### [How to complete this task]
Output verbatim the line with "[value] * 1.3" together with every line beneath it, ending at the last line of the entries.

### [Stored data]
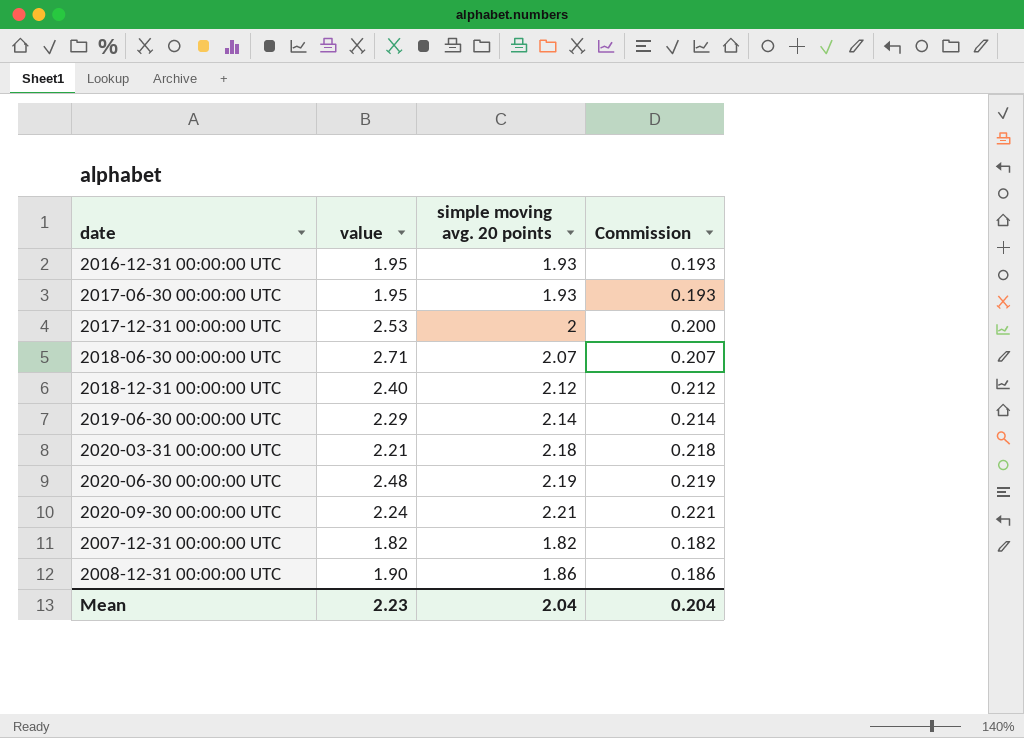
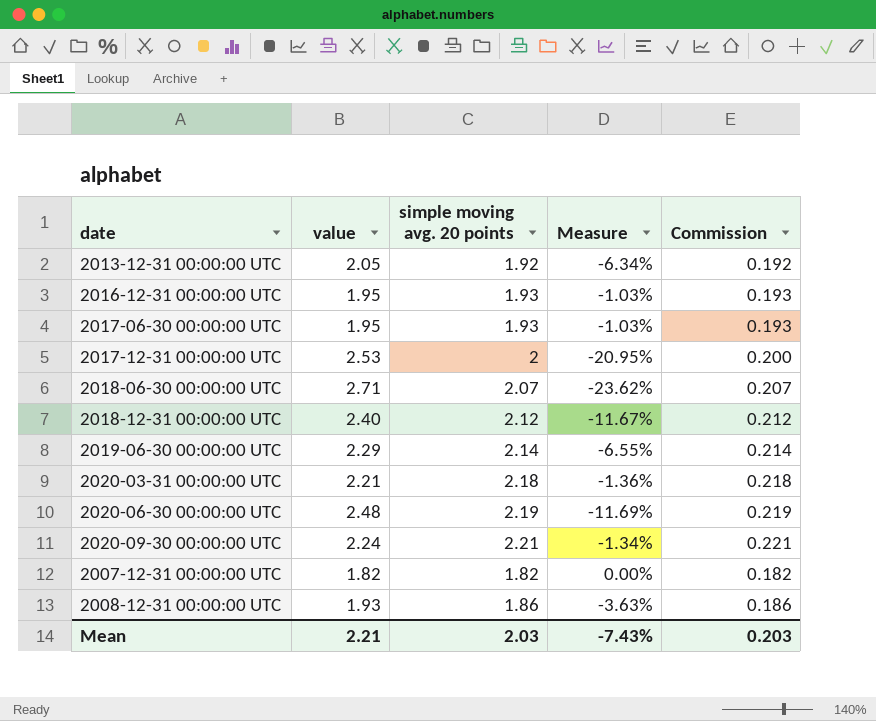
column Measure | formula: none -> ([simple moving avg. 20 points] - [value]) / [value]
row 2013-12-31 00:00:00 UTC: none -> 2.05 | 1.92 | -6.34% | 0.192
2008-12-31 00:00:00 UTC | value: 1.90 -> 1.93
Mean | value: 2.23 -> 2.21
Mean | simple moving avg. 20 points: 2.04 -> 2.03
Mean | Commission: 0.204 -> 0.203

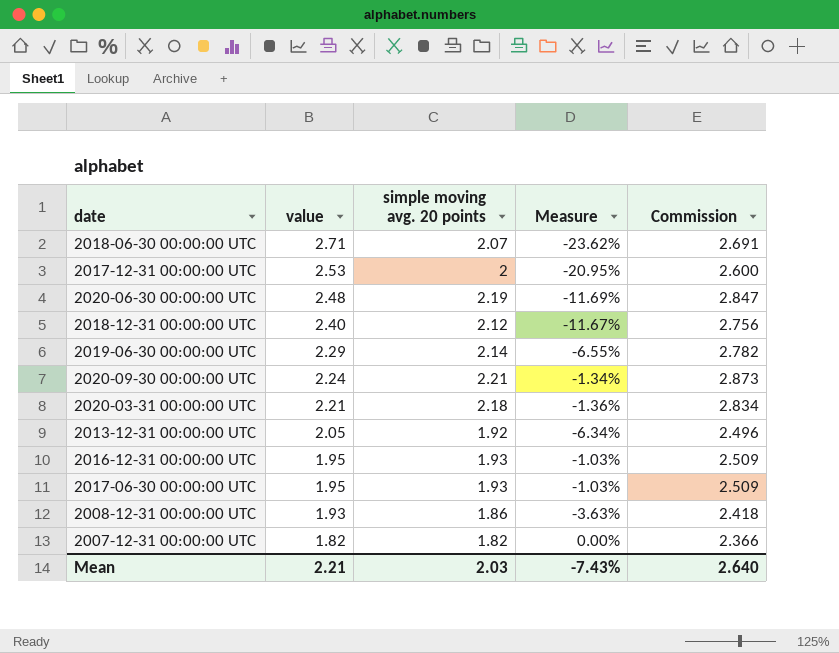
row order: none -> value descending
column Commission | formula: [simple moving avg. 20 points] * 0.1 -> [simple moving avg. 20 points] * 1.3
Mean | Commission: 0.203 -> 2.640

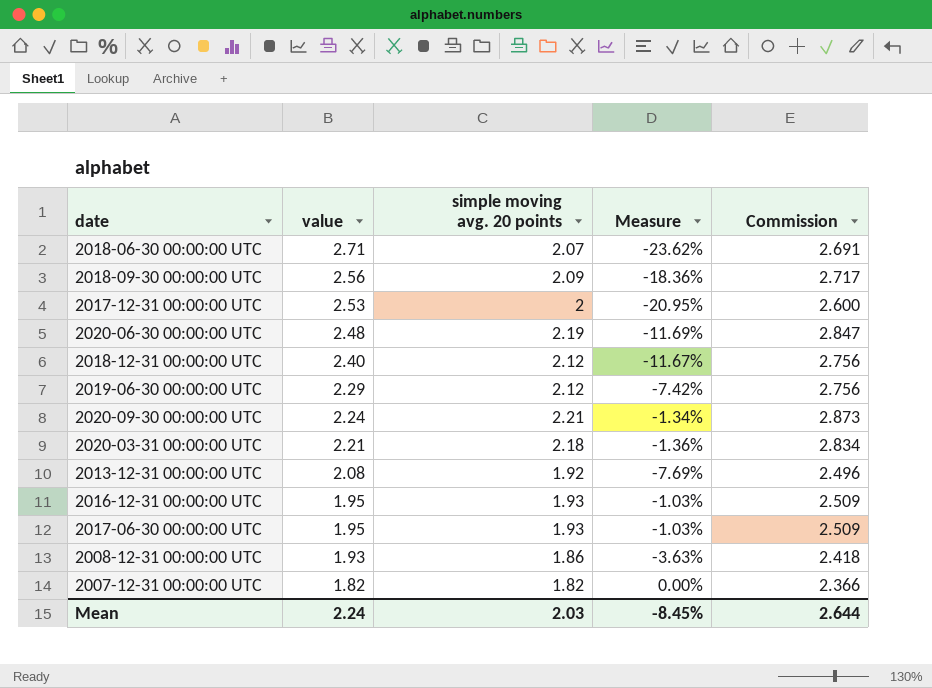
row 2018-09-30 00:00:00 UTC: none -> 2.56 | 2.09 | -18.36% | 2.717
2019-06-30 00:00:00 UTC | simple moving avg. 20 points: 2.14 -> 2.12
2019-06-30 00:00:00 UTC | Measure: -6.55% -> -7.42%
2019-06-30 00:00:00 UTC | Commission: 2.782 -> 2.756
2013-12-31 00:00:00 UTC | value: 2.05 -> 2.08
2013-12-31 00:00:00 UTC | Measure: -6.34% -> -7.69%
Mean | value: 2.21 -> 2.24
Mean | Measure: -7.43% -> -8.45%
Mean | Commission: 2.640 -> 2.644

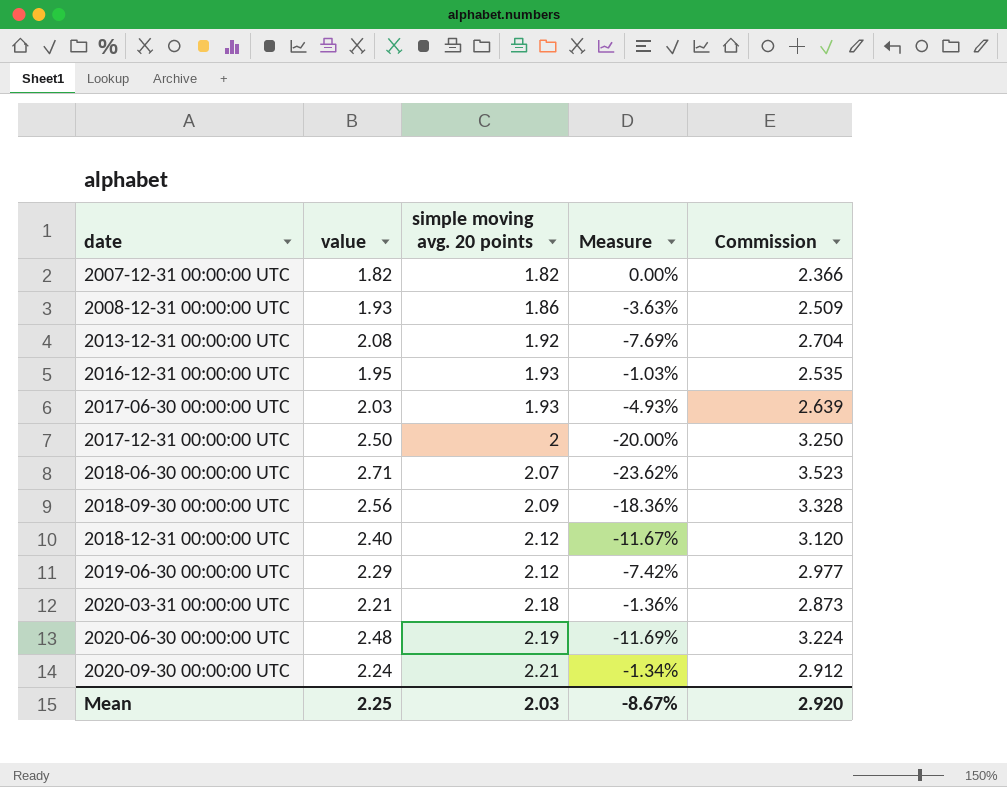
row order: value descending -> date ascending
column Commission | formula: [simple moving avg. 20 points] * 1.3 -> [value] * 1.3
2017-06-30 00:00:00 UTC | value: 1.95 -> 2.03
2017-06-30 00:00:00 UTC | Measure: -1.03% -> -4.93%
2017-12-31 00:00:00 UTC | value: 2.53 -> 2.50
2017-12-31 00:00:00 UTC | Measure: -20.95% -> -20.00%
Mean | value: 2.24 -> 2.25
Mean | Measure: -8.45% -> -8.67%
Mean | Commission: 2.644 -> 2.920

### [Answer box]
column Commission | formula: [simple moving avg. 20 points] * 1.3 -> [value] * 1.3
2017-06-30 00:00:00 UTC | value: 1.95 -> 2.03
2017-06-30 00:00:00 UTC | Measure: -1.03% -> -4.93%
2017-12-31 00:00:00 UTC | value: 2.53 -> 2.50
2017-12-31 00:00:00 UTC | Measure: -20.95% -> -20.00%
Mean | value: 2.24 -> 2.25
Mean | Measure: -8.45% -> -8.67%
Mean | Commission: 2.644 -> 2.920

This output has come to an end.